===== Given information =====
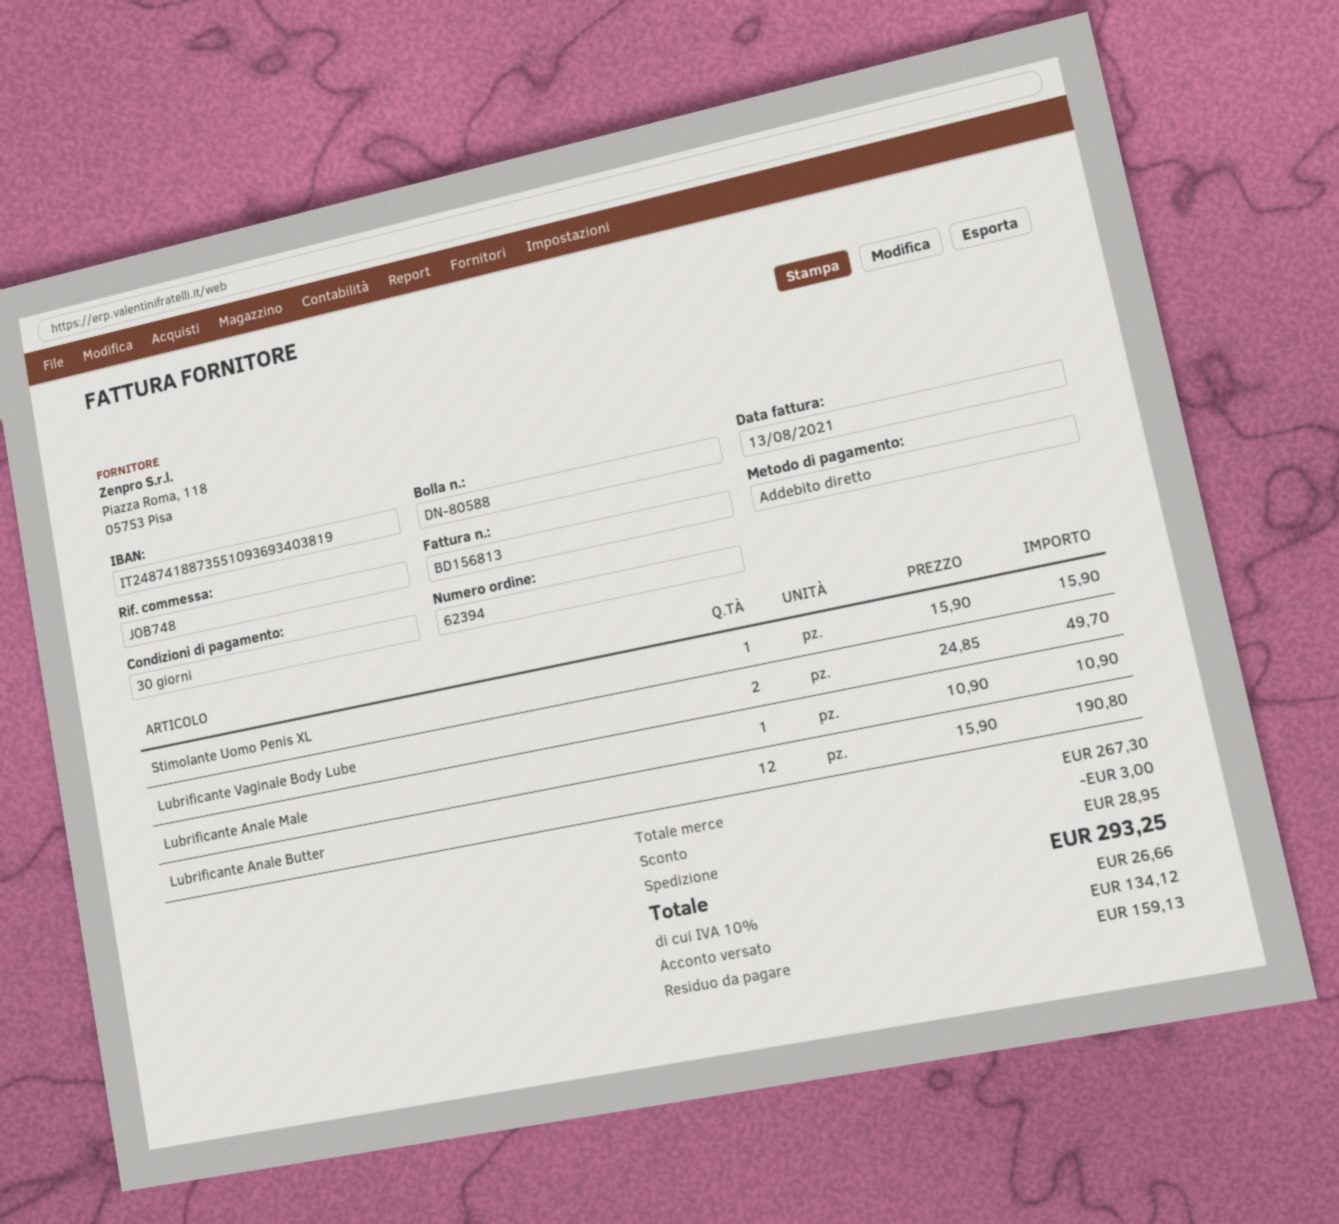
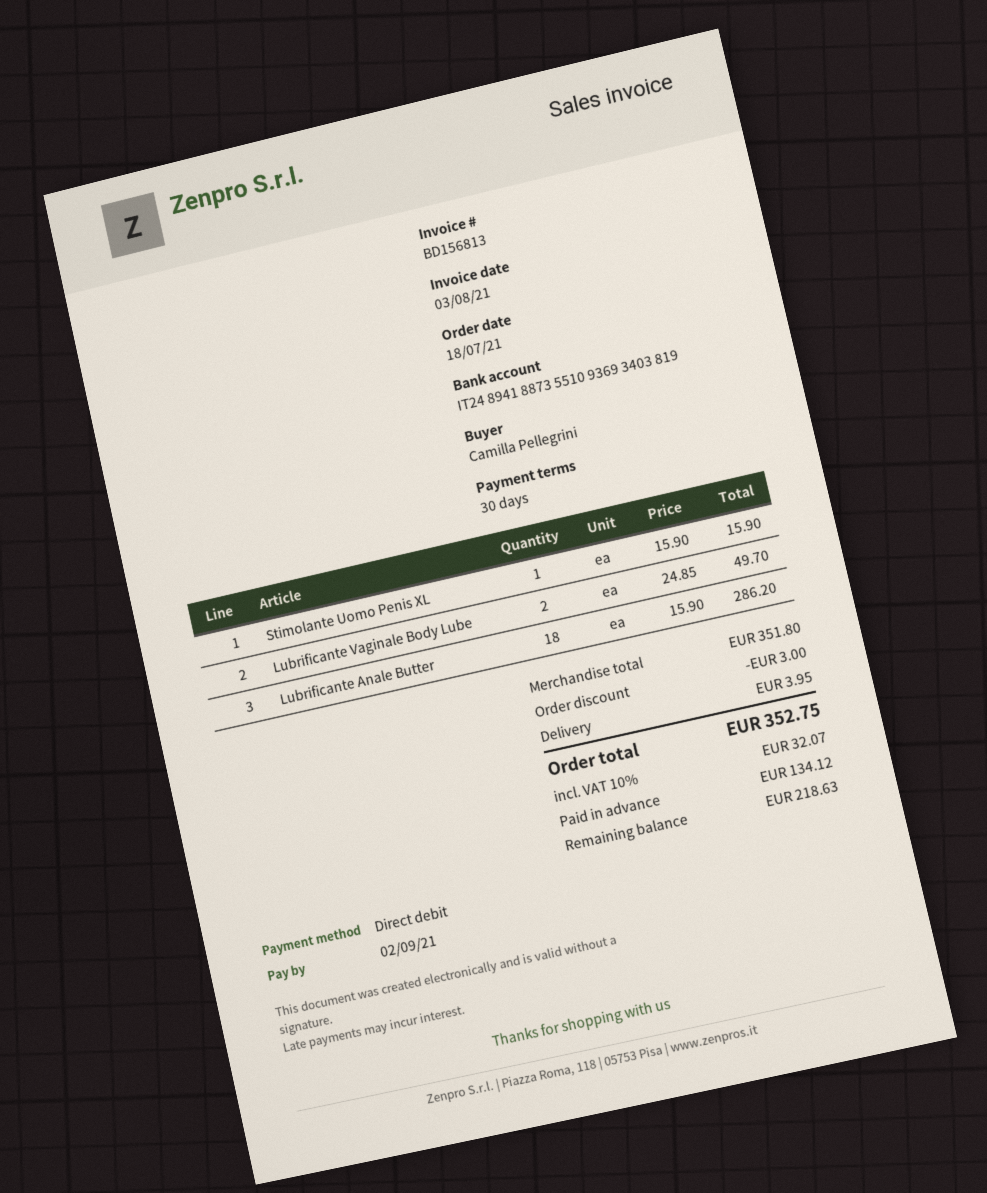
invoice date: 2021-08-13 -> 2021-08-03
bank account: IT2487418873551093693403819 -> IT2489418873551093693403819
Lubrificante Anale Male: 1 x 10.90 = 10.90 -> none
Lubrificante Anale Butter: 12 x 15.90 = 190.80 -> 18 x 15.90 = 286.20
subtotal: 267.30 -> 351.80
shipping: 28.95 -> 3.95
tax: 10% = 26.66 -> 10% = 32.07
total: 293.25 -> 352.75
balance: 159.13 -> 218.63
=====
Everything in the records above should be printed again exactly, except the pictures.

invoice date: 2021-08-13 -> 2021-08-03
bank account: IT2487418873551093693403819 -> IT2489418873551093693403819
Lubrificante Anale Male: 1 x 10.90 = 10.90 -> none
Lubrificante Anale Butter: 12 x 15.90 = 190.80 -> 18 x 15.90 = 286.20
subtotal: 267.30 -> 351.80
shipping: 28.95 -> 3.95
tax: 10% = 26.66 -> 10% = 32.07
total: 293.25 -> 352.75
balance: 159.13 -> 218.63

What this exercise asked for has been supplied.